歴史は繰り返す。

11年前の平成22(2010)年1月24日行われた沖縄県名護市長選挙の結果、普天間基地の辺野古移設に反対する稲嶺進候補が当選したことに関して、同月27日に内閣に提出された質問主意書が実に興味深いので一部紹介します。

ちなみに提出者は鈴木宗男衆議院議員(当時)で、質問内容は鳩山内閣にとって痛い点をついているのと、名護市長選挙の結果を受けて翌日の平野博文官房長官(当時)の物議をかもした見解に言及しているのは特筆に値します。

沖縄県名護市長選挙の結果を受けた内閣官房長官の発言に関する質問主意書

本年一月二十四日、沖縄県名護市長選挙が行われ、米軍の普天間飛行場を同市の辺野古沖に移設するとする現行の日米合意に反対する稲嶺進氏が当選を果たした。右を踏まえ、質問する。

一 今回の名護市長選挙において、民主党、社民党、国民新党の連立与党は稲嶺氏を推薦していたと承知する。今回の選挙結果につき、鳩山由紀夫内閣はどの様な見解を有しているか。
二 平野博文内閣官房長官は本年一月二十五日の記者会見において、稲嶺氏が当選したことが普天間飛行場の移設問題にどの様な影響を与えるかとの問いに対し、「一つの民意としてはあるだろうが、検討していく上においては、あまりそのことも斟酌してやらなければいけないという理由はないと思っている。」と述べたと承知する。先の名護市長選挙の結果は、紛れもなく普天間飛行場移設問題に最前線で相対している地元住民の民意の表れであると考えるが、平野長官として、それを斟酌しなくてはいけない理由はないと考えるのはなぜか。(下略)

ちなみにこの質問に関する回答は以下参照ください。

衆議院議員鈴木宗男君提出沖縄県名護市長選挙の結果を受けた内閣官房長官の発言に関する質問に対する答弁書

一及び二について

 平成二十二年一月二十四日に執行された名護市長選挙の結果は、名護市民の民意の一つの表れであると受け止めている。
御指摘の発言は、普天間飛行場の移設問題について、現在、内閣官房長官を長とする沖縄基地問題検討委員会において、特定の前提を置かず、あらゆる選択肢を幅広く検討しているとの趣旨を述べたものである。

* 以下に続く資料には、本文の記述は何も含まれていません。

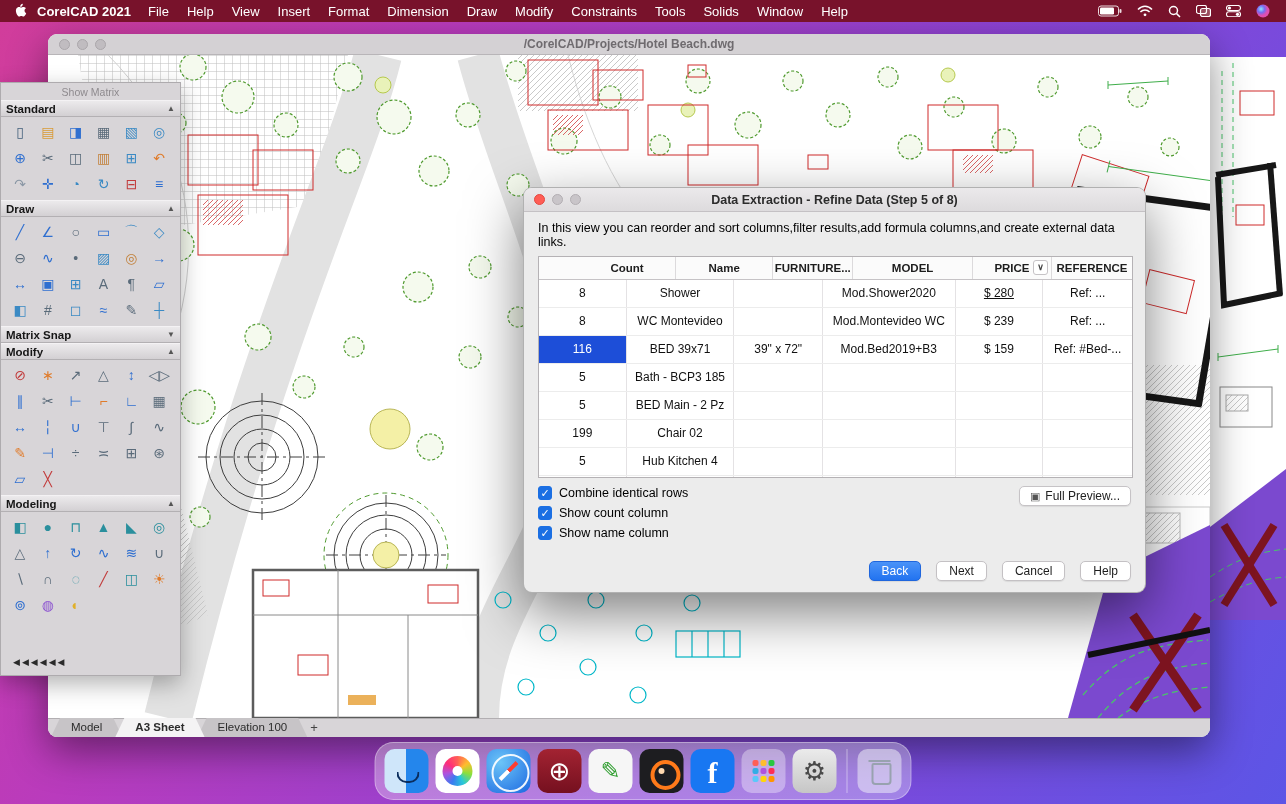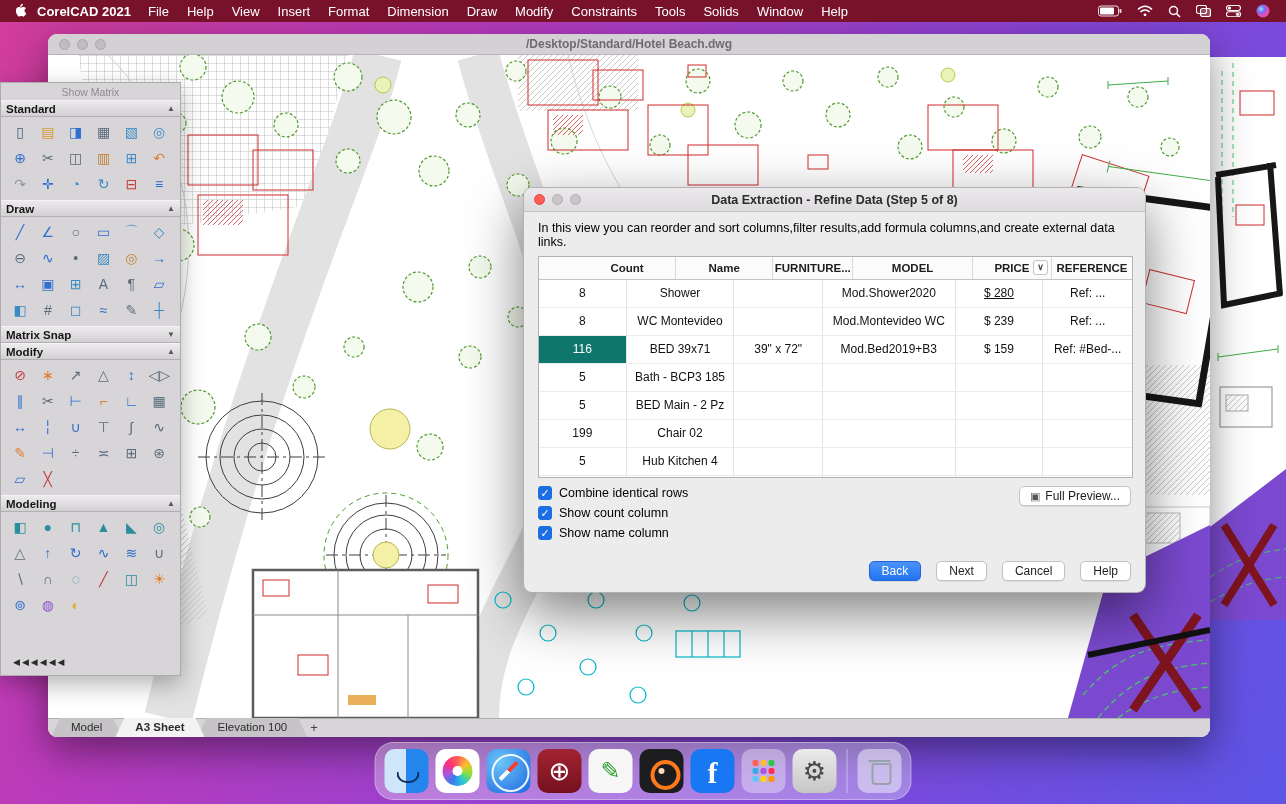--- a/index.html
+++ b/index.html
@@ -149,7 +149,7 @@
         <span class="tl"></span>
         <span class="tl"></span>
       </div>
-      <div class="win-title">/Desktop/Standard/Hotel Beach.dwg</div>
+      <div class="win-title">/CorelCAD/Projects/Hotel Beach.dwg</div>
     </div>
 
     <div class="canvas">

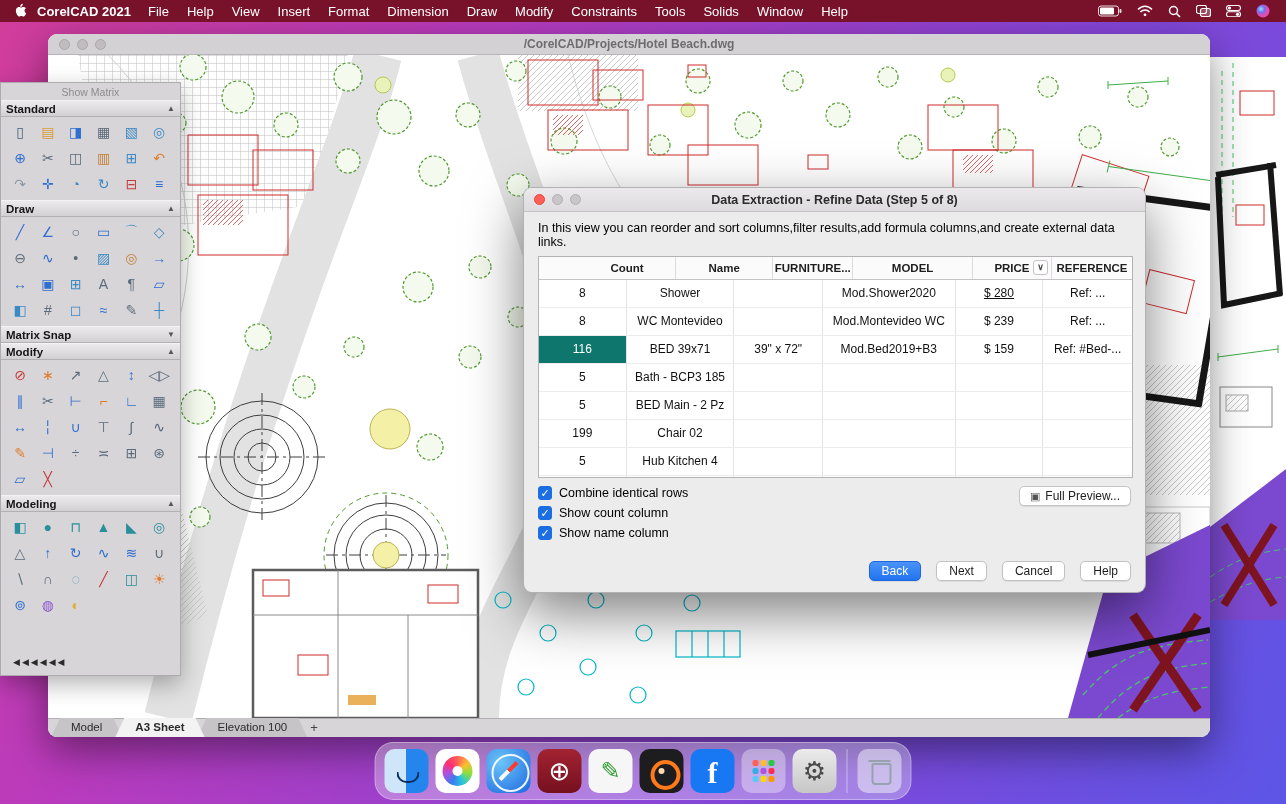--- a/index.html
+++ b/index.html
@@ -60,7 +60,7 @@
 .tr{display:flex;border-bottom:1px solid #ececec}
 .td{height:27px;line-height:26px;font-size:12px;color:#111;text-align:center;border-right:1px solid #e4e2e4;white-space:nowrap;overflow:hidden}
 .td:last-child{border-right:none}
-.td.sel{background:#0f766e;color:#fff}
+.td.sel{background:#1d4ed8;color:#fff}
 .options-row{display:flex;justify-content:space-between;align-items:flex-start;margin:8px 14px 0}
 .cb-col{display:flex;flex-direction:column;gap:6px}
 .cb-row{display:flex;align-items:center;gap:7px}

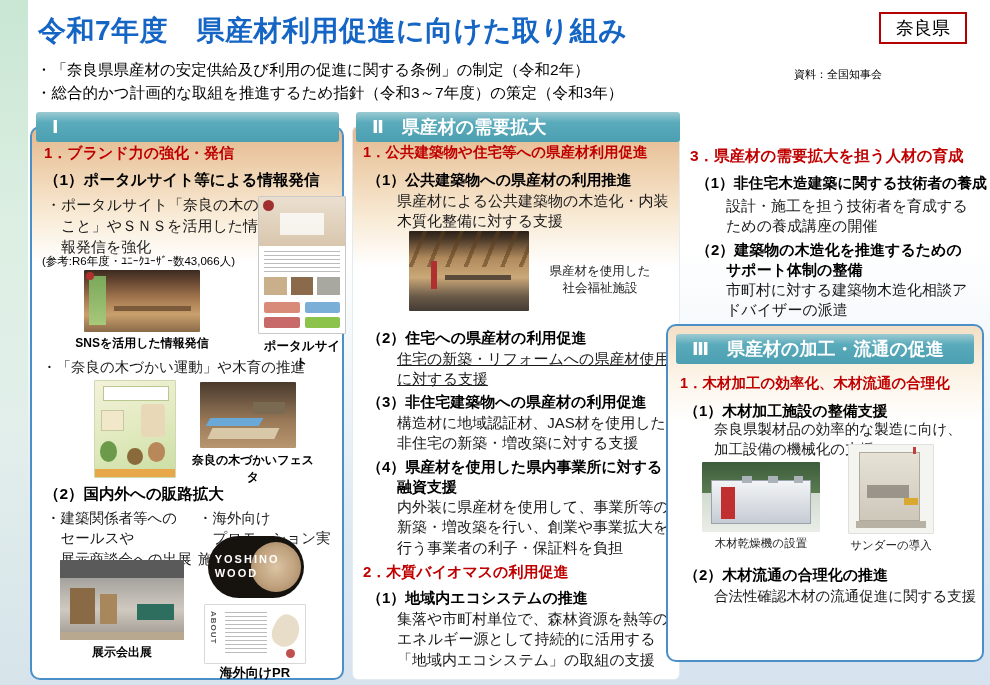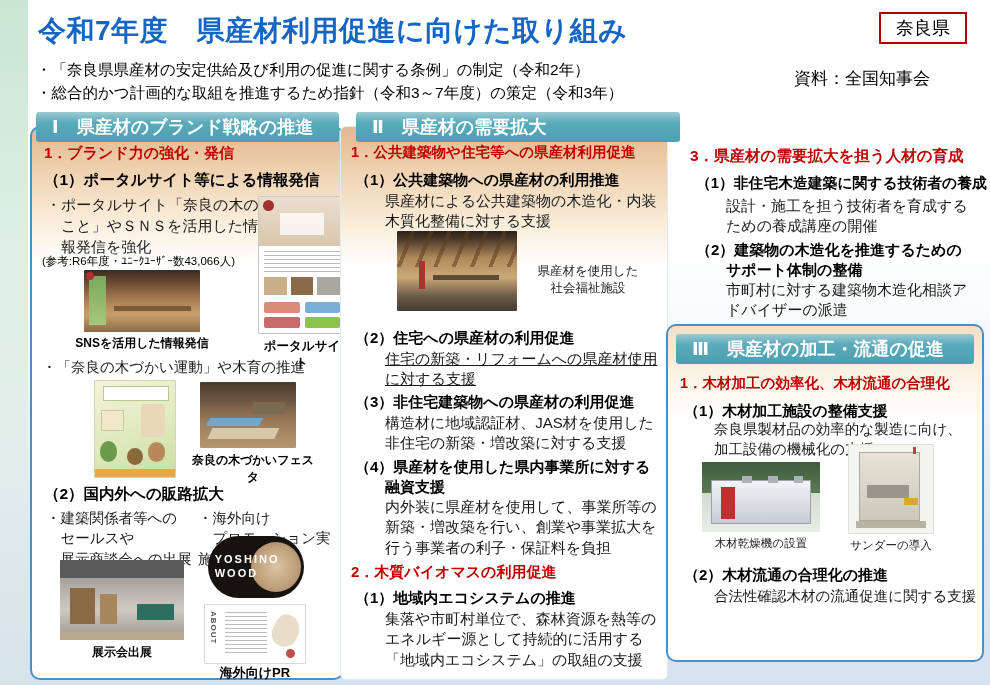--- a/index.html
+++ b/index.html
@@ -12,7 +12,7 @@
   .title{left:38px;top:12px;font-size:28px;font-weight:bold;color:#1565c5;letter-spacing:.5px;}
   .badge{left:879px;top:12px;border:2px solid #b40000;background:#fff;padding:2px 15px;font-size:18px;}
   .bullets{left:36px;top:58px;font-size:15.5px;line-height:1.5;white-space:pre-line;}
-  .source{left:794px;top:67px;font-size:17px;}
+  .source{left:794px;top:67px;font-size:11px;}
   .teal-h{height:30px;display:flex;align-items:center;gap:18px;padding-left:16px;box-sizing:border-box;
     background:linear-gradient(180deg,#9ccad2 0%,#5aabbb 35%,#4b9fb1 100%);
     color:#fff;font-size:18px;font-weight:bold;border-radius:3px;z-index:3;}

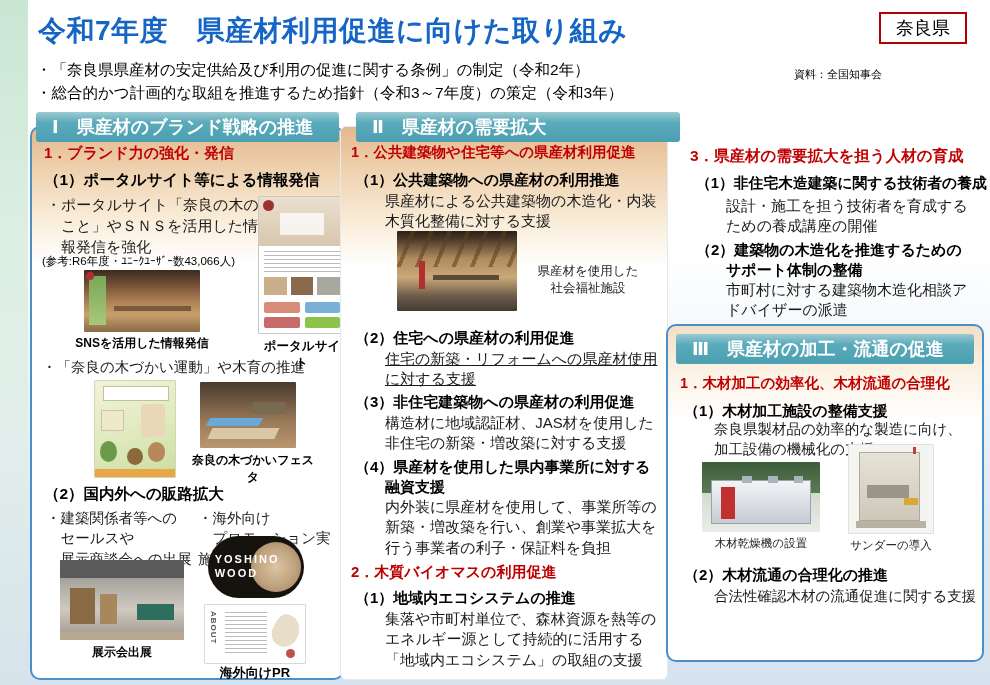--- a/index.html
+++ b/index.html
@@ -63,7 +63,6 @@
 
   <div class="abs teal-h" style="left:36px;top:112px;width:303px;">
     <span>Ⅰ</span>
-    <span>県産材のブランド戦略の推進</span>
   </div>
   <div class="abs teal-h" style="left:356px;top:112px;width:324px;">
     <span>Ⅱ</span>

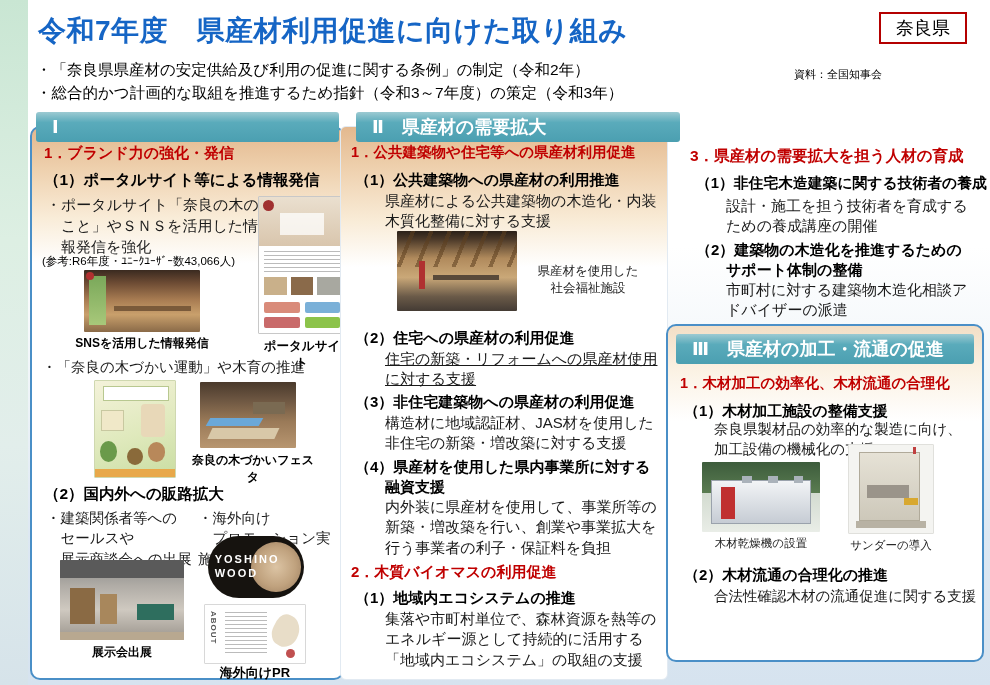--- a/index.html
+++ b/index.html
@@ -19,7 +19,7 @@
   .panel{box-sizing:border-box;z-index:2;}
   #panel-I{left:30px;top:126px;width:314px;height:554px;border:2px solid #4a8fc7;border-radius:10px;
     background:linear-gradient(180deg,#e3b88e 0px,#eed0ad 40px,#f9ecd8 90px,#ffffff 135px);}
-  #panel-II{left:340px;top:126px;width:328px;height:554px;border:1px solid #e2eaf2;border-radius:6px;
+  #panel-II{left:352px;top:126px;width:328px;height:554px;border:1px solid #e2eaf2;border-radius:6px;
     background:linear-gradient(180deg,#e3b88e 0px,#eed0ad 40px,#f9ecd8 95px,#ffffff 140px);}
   #panel-III{left:666px;top:324px;width:318px;height:338px;border:2px solid #4a8fc7;border-radius:10px;
     background:linear-gradient(180deg,#f3dfc6 0px,#fbf2e4 45px,#ffffff 95px);}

答弁書の太字の部分に関して、誤解を恐れずにはっきり言うと、名護市長選挙の選挙結果を尊重しないケースもありうると回答しています。そしてこの答弁書の通り、鳩山内閣は普天間基地の辺野古移設を閣議決定しました。

今日改めて答弁書を読むと、鳩山政権として普天間基地の辺野古移設は避けられないと判断していたことが伺えます。それならばなぜ移設反対派の稲嶺氏を政権与党の民主党が推薦したのか、納得いく説明は今日にいたるまで聞いたことありません。“調整ができない” と揶揄された鳩山内閣らしいといえばそれまでですが、政権与党がここまで地方自治体をバカにしたケースは記憶にありません。

政治の世界において “二枚舌” は避けられないことは重々承知も、そのツケを払わされる有権者はハッキリいってたまったもんじゃありません。できるかぎりそのような事態を避けるように慎重に政治を行なうのが政権を担当するものの責務であります。そして

浦添市長選挙の結果、かつての名護のように有権者にツケを払わせるような事態が起こらないことを

ブログ主は切に願う所存であります。